VPC: Behind The Scenes | DigitalOcean


DigitalOcean Virtual Private Cloud (VPC) is a private networking solution that provides isolation for resources running on the DigitalOcean public cloud on isolated private networks. As of this writing, Droplets, DigitalOcean’s virtual machines, and Managed Databases products can run natively on VPC.

Over time there has been a growing need for secure networks, driven by the increase in digital footprints of online businesses, and greater needs for cloud mobility and ever increasing data breaches over networks. VPC provides a more secure, isolated, private IP network within the DigitalOcean cloud. Private networking of this form provides a strong security foundation with increased protection and privacy of data as it moves around within the DigitalOcean ecosystem isolated from the public internet.

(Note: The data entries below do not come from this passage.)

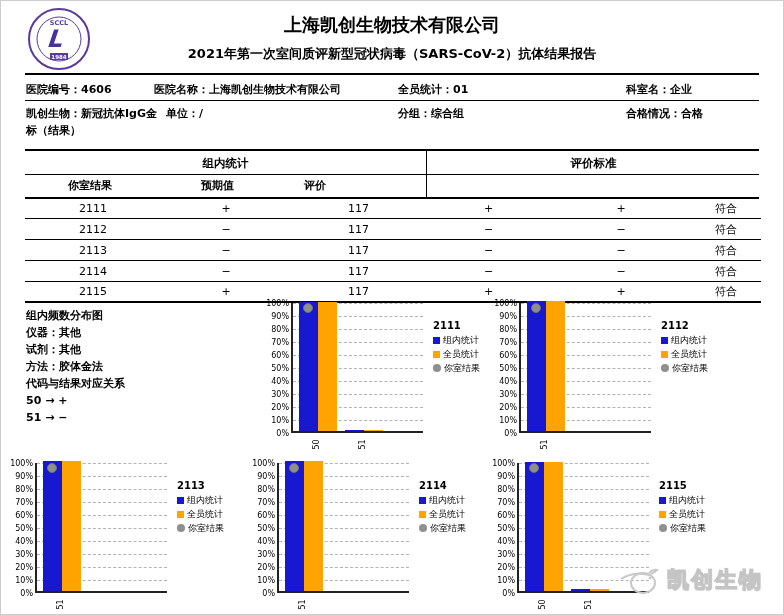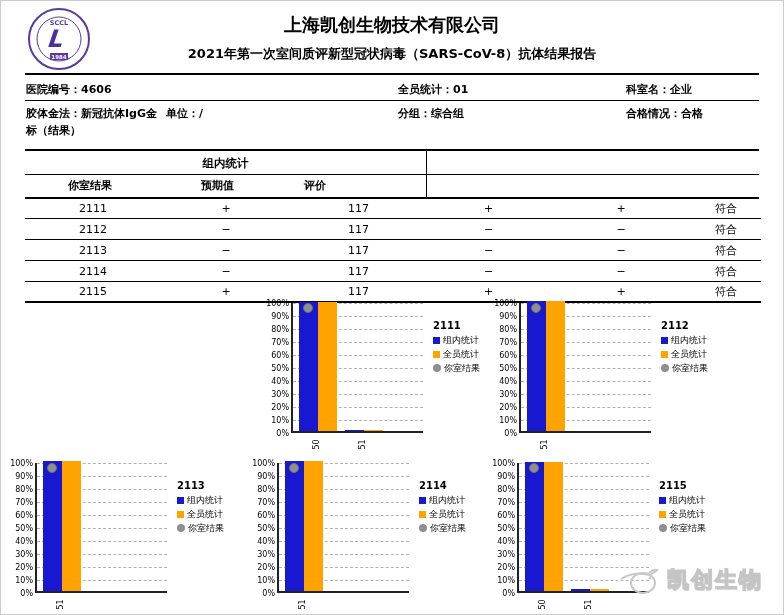--- a/index.html
+++ b/index.html
@@ -62,7 +62,7 @@
     </svg>
   </div>
   <div class="title">上海凯创生物技术有限公司</div>
-  <div class="subtitle">2021年第一次室间质评新型冠状病毒（SARS-CoV-8）抗体结果报告</div>
+  <div class="subtitle">2021年第一次室间质评新型冠状病毒（SARS-CoV-2）抗体结果报告</div>
   <div class="rule" style="top:72px;"></div>
 
   <div class="infocell" style="left:25px;top:80px;">

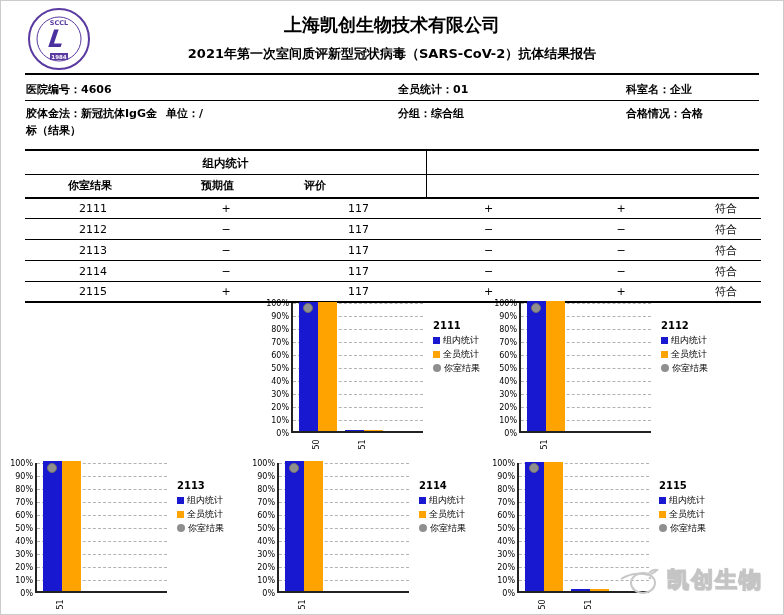--- a/index.html
+++ b/index.html
@@ -68,6 +68,9 @@
   <div class="infocell" style="left:25px;top:80px;">
     <span>医院编号：</span><span>4606</span>
   </div>
+  <div class="infocell" style="left:153px;top:80px;">
+    <span>医院名称：</span><span>上海凯创生物技术有限公司</span>
+  </div>
   <div class="infocell" style="left:397px;top:80px;">
     <span>全员统计：</span><span>01</span>
   </div>

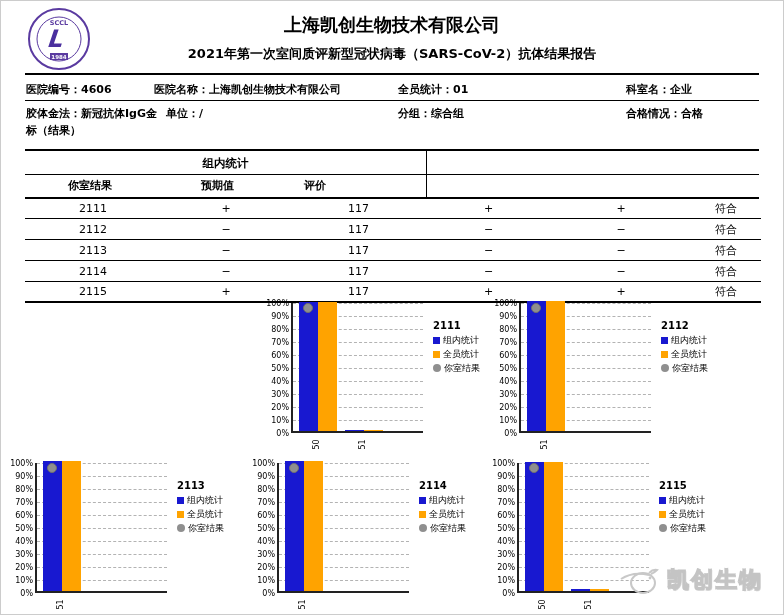--- a/index.html
+++ b/index.html
@@ -80,7 +80,7 @@
   <div class="rule thin" style="top:99px;"></div>
 
   <div class="infocell" style="left:25px;top:104px;width:140px;">
-    <span>胶体金法：</span><span>新冠抗体IgG金标（结果）</span>
+    <span>凯创生物：</span><span>新冠抗体IgG金标（结果）</span>
   </div>
   <div class="infocell" style="left:165px;top:104px;">
     <span>单位：</span><span>/</span>

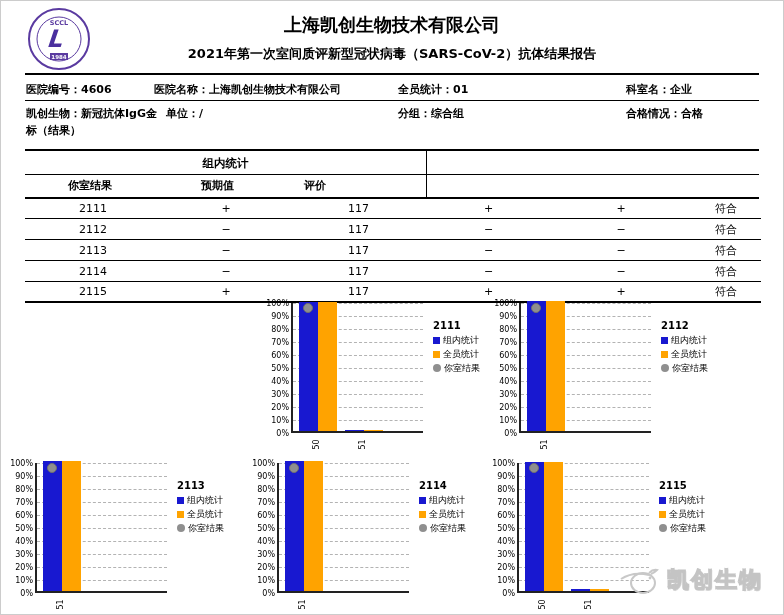--- a/index.html
+++ b/index.html
@@ -94,6 +94,7 @@
   <div class="rule" style="top:148px;"></div>
 
   <div class="ghead" style="left:24px;width:401px;">组内统计</div>
+  <div class="ghead" style="left:425px;width:335px;">评价标准</div>
   <div class="vdiv"></div>
   <div class="rule thin" style="top:173px;"></div>
 

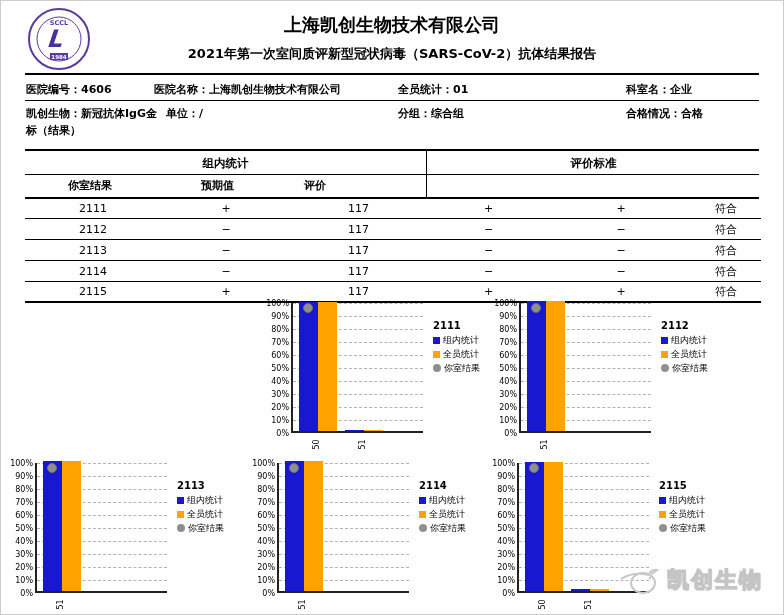--- a/index.html
+++ b/index.html
@@ -148,6 +148,15 @@
       </div>
     </div>
 
+  <div class="meta">
+      <div>组内频数分布图</div>
+      <div>仪器：其他</div>
+      <div>试剂：其他</div>
+      <div>方法：胶体金法</div>
+      <div>代码与结果对应关系</div>
+      <div>50 → +</div>
+      <div>51 → −</div>
+    </div>
 
   <div class="chart" style="left:262px;top:298px;">
       <div class="ylab" style="left: 0px; top: -0.5px;">100%</div>

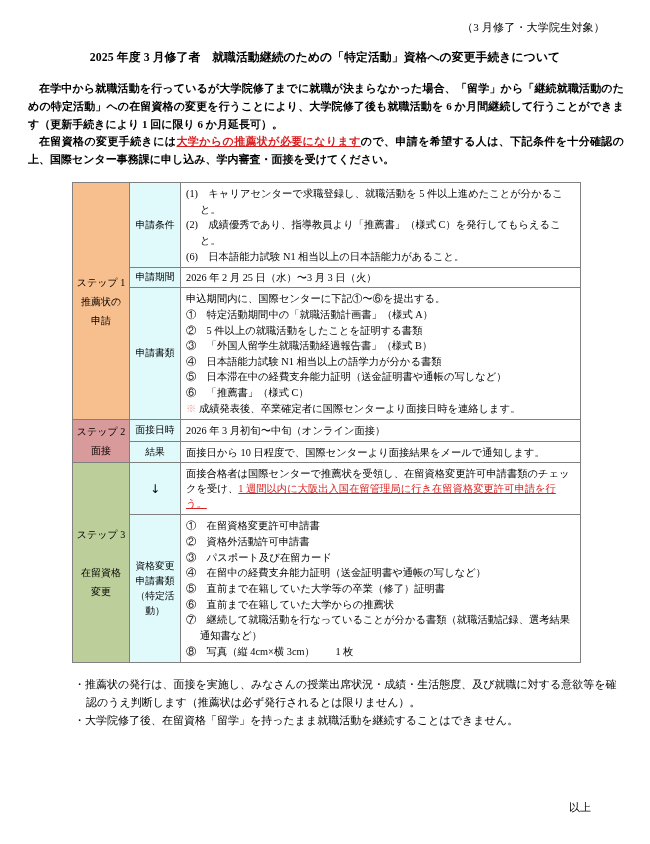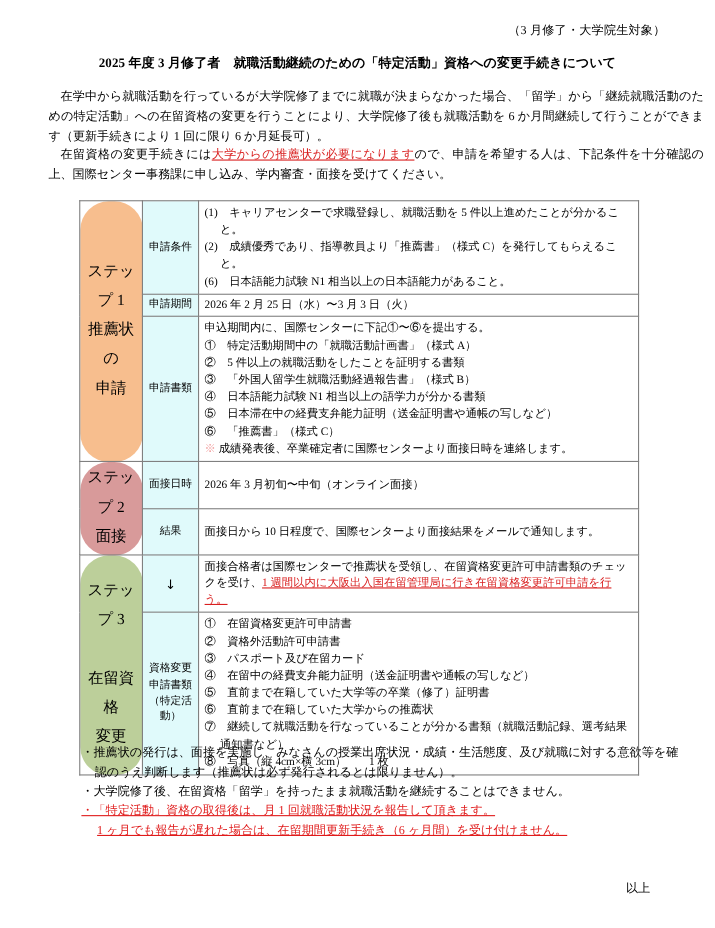--- a/index.html
+++ b/index.html
@@ -48,11 +48,12 @@
   .intro {
     position: absolute;
     top: 80px;
-    left: 44px;
+    left: 28px;
     width: 596px;
     font-size: 11px;
     line-height: 1.62;
     text-align: justify;
+    font-weight: bold;
   }
   .intro p {
     margin: 0;

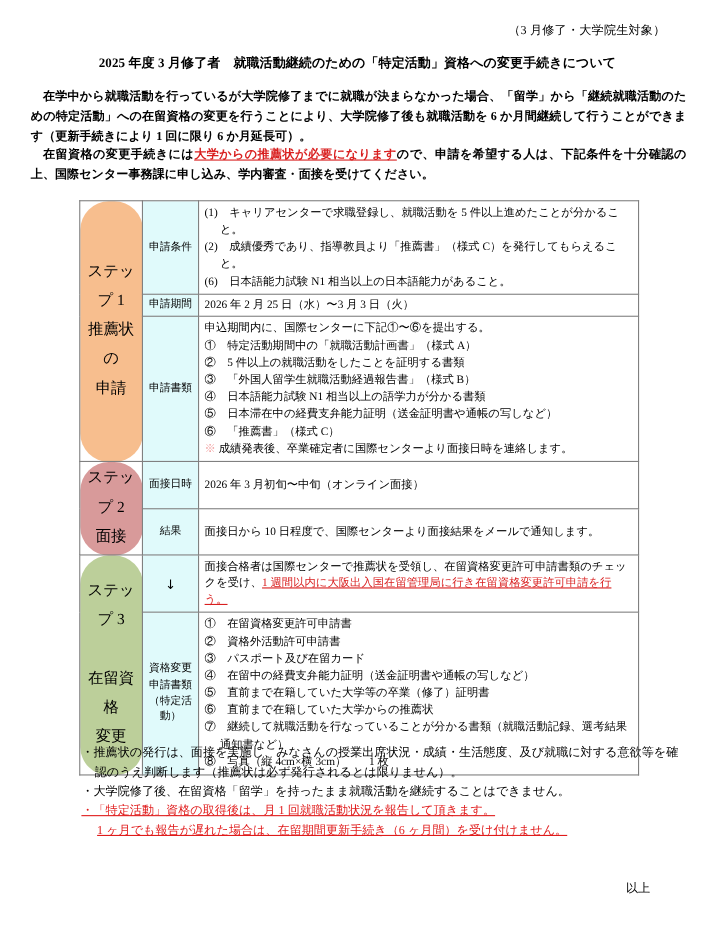--- a/index.html
+++ b/index.html
@@ -86,10 +86,9 @@
 
   td.step-cell {
     text-align: center;
-    font-size: 14px;
+    font-size: 10px;
     line-height: 1.9;
     vertical-align: middle;
-    border-radius: 26px;
   }
   td.step1 { background: #f7be8e; }
   td.step2 { background: #d89a9a; text-align: center; }

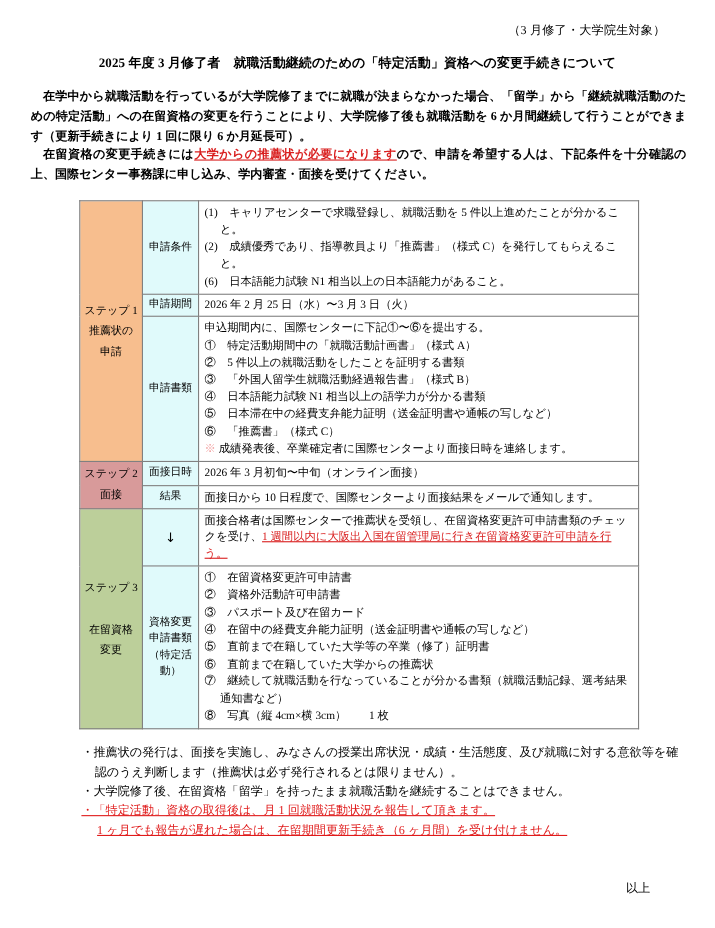--- a/index.html
+++ b/index.html
@@ -269,7 +269,6 @@
     <ul>
       <li>・推薦状の発行は、面接を実施し、みなさんの授業出席状況・成績・生活態度、及び就職に対する意欲等を確認のうえ判断します（推薦状は必ず発行されるとは限りません）。</li>
       <li>・大学院修了後、在留資格「留学」を持ったまま就職活動を継続することはできません。</li>
-      <li class="red"><span>・「特定活動」資格の取得後は、月 1 回就職活動状況を報告して頂きます。</span><span class="cont">1 ヶ月でも報告が遅れた場合は、在留期間更新手続き（6 ヶ月間）を受け付けません。</span></li>
     </ul>
   </div>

As with all DigitalOcean products, DigitalOcean VPC is built with simplicity at core. Users can start using VPCs without any prior networking knowledge. To keep the experience simple and intuitive, we have intentionally tried to stay away from exposing networking complexities like subnetting andIP addressing to end users, though advanced users will have more flexibility. All resources on the DigitalOcean cloud always land in a VPC. If a user has not intentionally created a VPC, the resources still land in a “default” VPC which is auto generated. This is done to ensure that the getting started experience is low friction and intuitive. Moreover, adding a leg by default into the private network means there are no surprises and frictions later on for users for enabling private networking. In addition, users can create custom VPCs with an address range of their choice from the RFC1918 address space if they need more control over their networks.

Droplet Networking Model

VPC diagram Droplet networking

DigitalOcean Droplets have two interfaces – public (eth0) and private (eth1). The public interface has a public IPv4, an anchor IPv4 (to enable reserved IPs) and an optional public IPv6 if users choose to enable it. The private interface has a private IPv4 allocated from the VPC subnet in which the Droplet was launched. All VPC traffic flows through the private interface. An example may make this clear:

root@vpc-droplet:~# ip a
2: eth0:  mtu 1500 qdisc fq_codel state UP group default qlen 1000
    link/ether 32:bb:fd:db:41:c8 brd ff:ff:ff:ff:ff:ff
    altname enp0s3
    altname ens3
    inet 167.71.12.252/20 brd 167.71.15.255 scope global eth0
       valid_lft forever preferred_lft forever
    inet 10.18.0.6/16 brd 10.18.255.255 scope global eth0
       valid_lft forever preferred_lft forever
    inet6 fe80::30bb:fdff:fedb:41c8/64 scope link 
       valid_lft forever preferred_lft forever
3: eth1:  mtu 1500 qdisc fq_codel state UP group default qlen 1000
    link/ether 9a:5b:bf:df:7e:2c brd ff:ff:ff:ff:ff:ff
    altname enp0s4
    altname ens4
    inet 10.110.16.3/20 brd 10.110.31.255 scope global eth1
       valid_lft forever preferred_lft forever
    inet6 fe80::985b:bfff:fedf:7e2c/64 scope link 
       valid_lft forever preferred_lft forever

This is an example interface configuration of a Droplet based on Ubuntu 22.04 image. eth0 is the public interface while eth1 is the private interface. All VPC traffic flows through eth1. A few things worth mentioning here are that VPC for end users looks and feels like a L2 domain. Droplet to droplet traffic forwarding is done end to end using L2 constructs i.e. MAC (Media Access Control) addresses. VPC being a L2 forwarded network means droplets ARP for destination droplet IPs and receive the MAC address of destination droplets which are used by the host networking stack to craft ethernet frames that are sent out from the droplets. Looking at the droplet’s routing table makes it clear that the VPC traffic is L2 forwarded as the 10.110.16.0/20 route below does not have any “gateway” configured. Moreover, if we look at the local ARP table, one can find the entries for other droplets with their MAC addresses.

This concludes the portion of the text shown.